(Data items)

────────────────────

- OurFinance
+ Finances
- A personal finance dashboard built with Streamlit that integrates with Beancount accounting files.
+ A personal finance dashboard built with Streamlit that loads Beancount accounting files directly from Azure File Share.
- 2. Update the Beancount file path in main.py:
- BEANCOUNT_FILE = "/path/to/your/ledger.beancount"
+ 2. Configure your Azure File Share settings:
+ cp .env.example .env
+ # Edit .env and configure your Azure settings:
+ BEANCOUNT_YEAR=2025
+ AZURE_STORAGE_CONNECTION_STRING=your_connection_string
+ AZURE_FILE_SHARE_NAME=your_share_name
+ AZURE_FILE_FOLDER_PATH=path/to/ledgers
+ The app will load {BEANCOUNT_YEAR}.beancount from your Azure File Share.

────────────────────

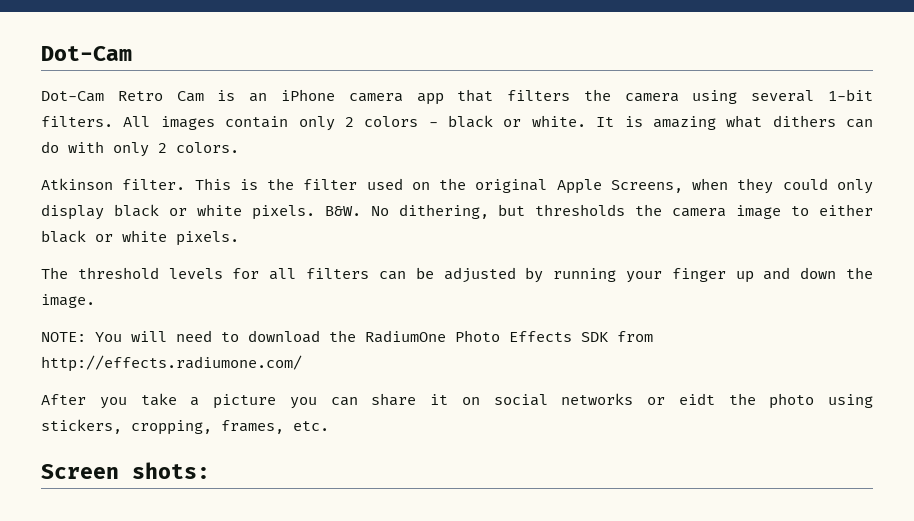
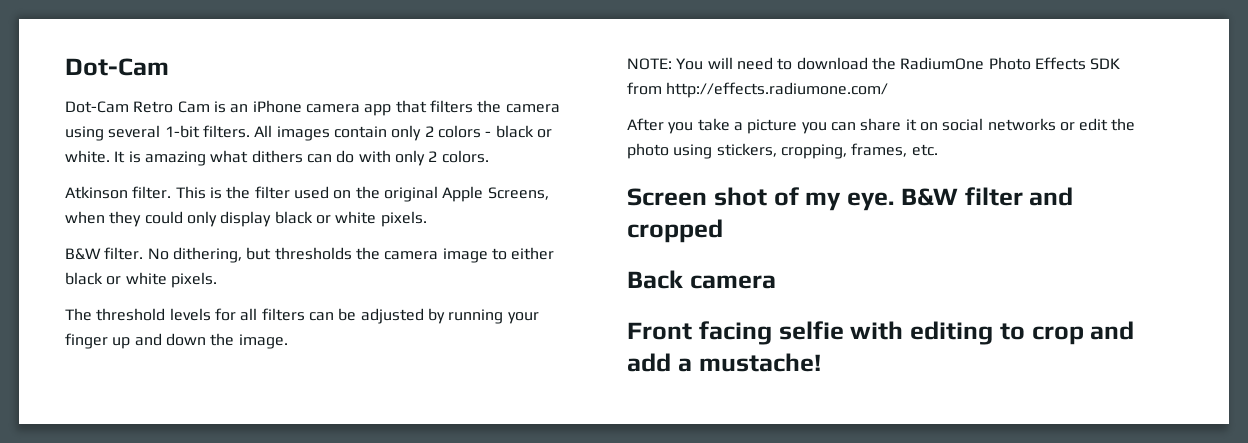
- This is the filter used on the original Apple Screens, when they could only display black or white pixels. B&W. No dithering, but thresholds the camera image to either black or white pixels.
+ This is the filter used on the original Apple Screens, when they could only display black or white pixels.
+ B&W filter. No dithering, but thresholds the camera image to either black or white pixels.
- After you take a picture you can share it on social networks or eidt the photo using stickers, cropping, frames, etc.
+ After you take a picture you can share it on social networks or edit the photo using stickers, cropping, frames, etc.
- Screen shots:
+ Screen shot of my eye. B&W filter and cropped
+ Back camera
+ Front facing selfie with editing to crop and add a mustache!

────────────────────

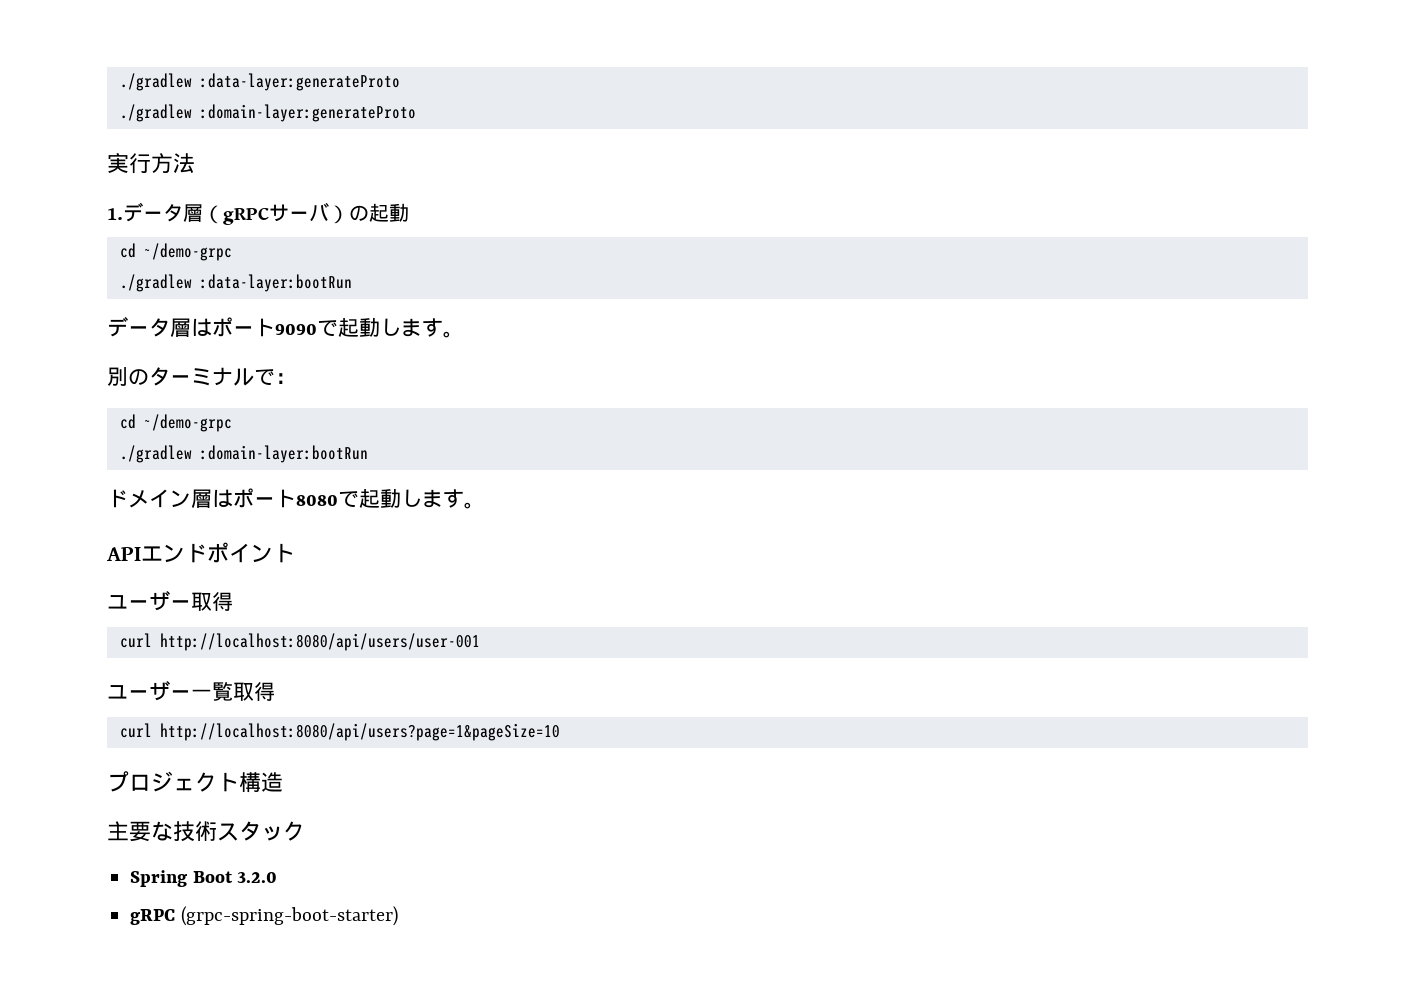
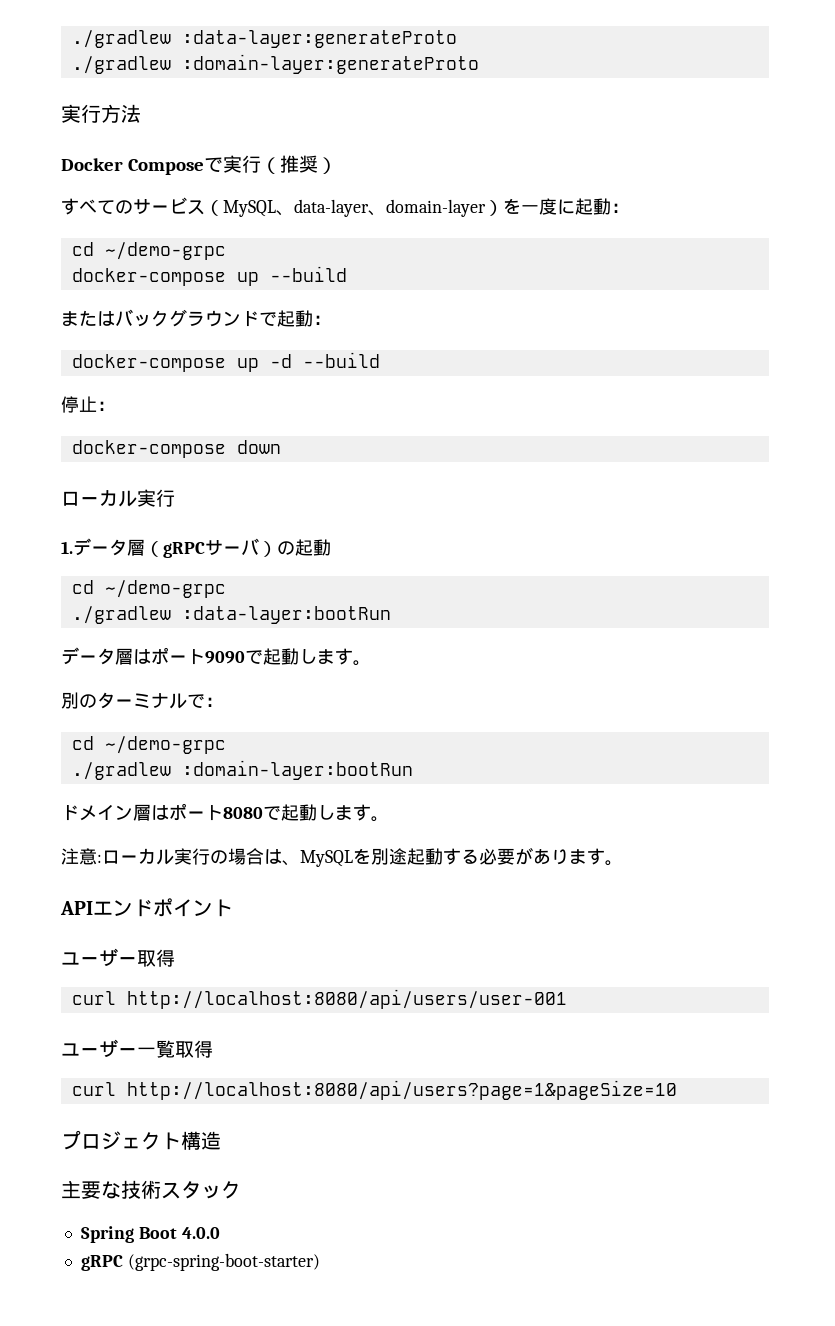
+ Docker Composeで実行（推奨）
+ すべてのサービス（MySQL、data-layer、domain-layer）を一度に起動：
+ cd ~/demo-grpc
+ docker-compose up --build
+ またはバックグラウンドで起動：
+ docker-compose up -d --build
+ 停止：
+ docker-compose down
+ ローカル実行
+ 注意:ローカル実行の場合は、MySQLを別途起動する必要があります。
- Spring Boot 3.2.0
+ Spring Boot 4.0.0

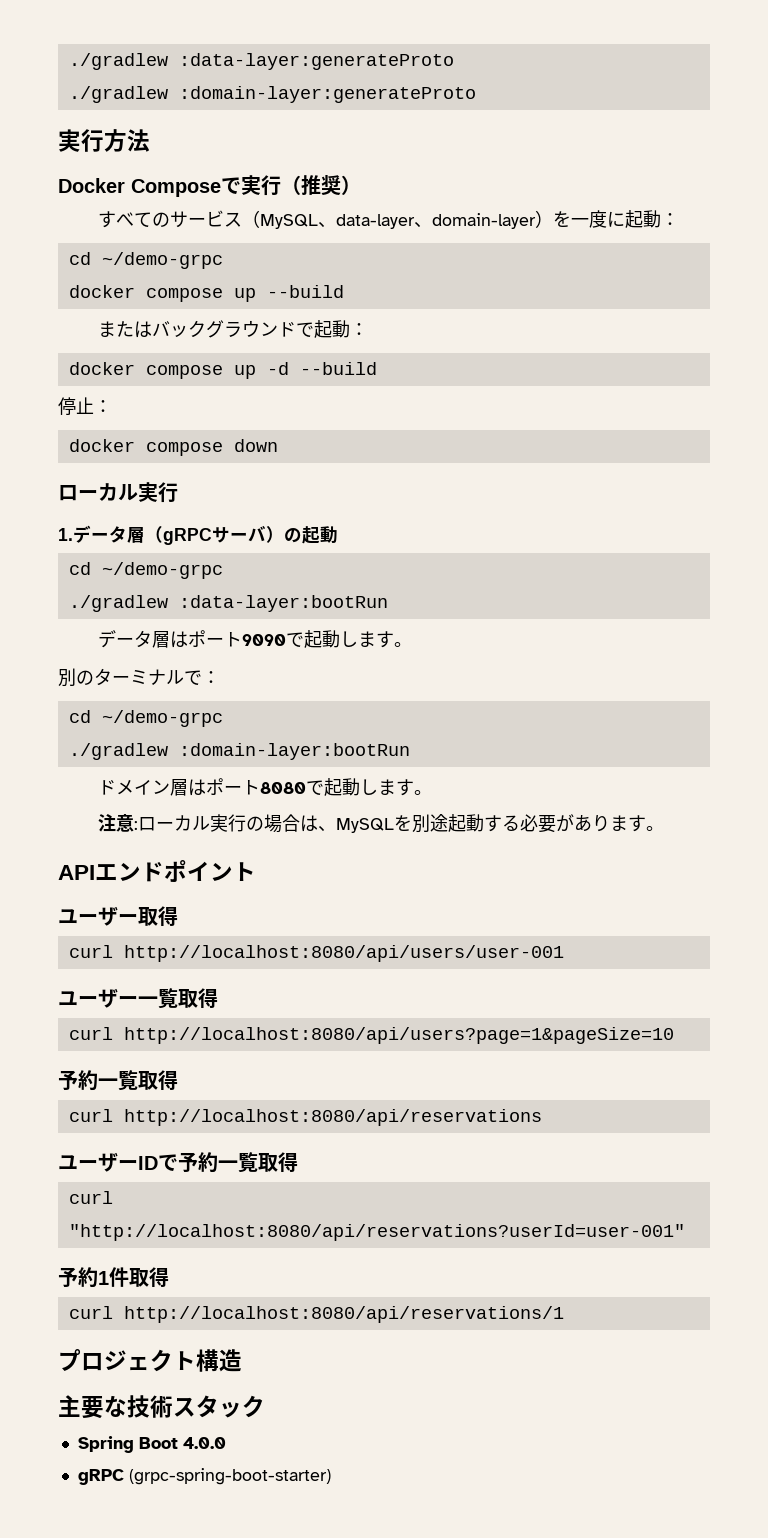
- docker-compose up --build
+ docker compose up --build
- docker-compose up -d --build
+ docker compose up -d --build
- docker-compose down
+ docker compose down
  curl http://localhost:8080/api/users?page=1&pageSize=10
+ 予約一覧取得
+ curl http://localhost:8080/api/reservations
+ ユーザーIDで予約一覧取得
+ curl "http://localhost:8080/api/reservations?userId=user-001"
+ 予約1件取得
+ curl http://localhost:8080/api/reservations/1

────────────────────

■ TASK PROMPT
Write out only the lines that run from the line containing "edit the photo using stickers, cropping, frames, etc." through the line containing "add a mustache!", both included, exactly as they appear above.

■ RESULT FOR THIS TASK
+ After you take a picture you can share it on social networks or edit the photo using stickers, cropping, frames, etc.
- Screen shots:
+ Screen shot of my eye. B&W filter and cropped
+ Back camera
+ Front facing selfie with editing to crop and add a mustache!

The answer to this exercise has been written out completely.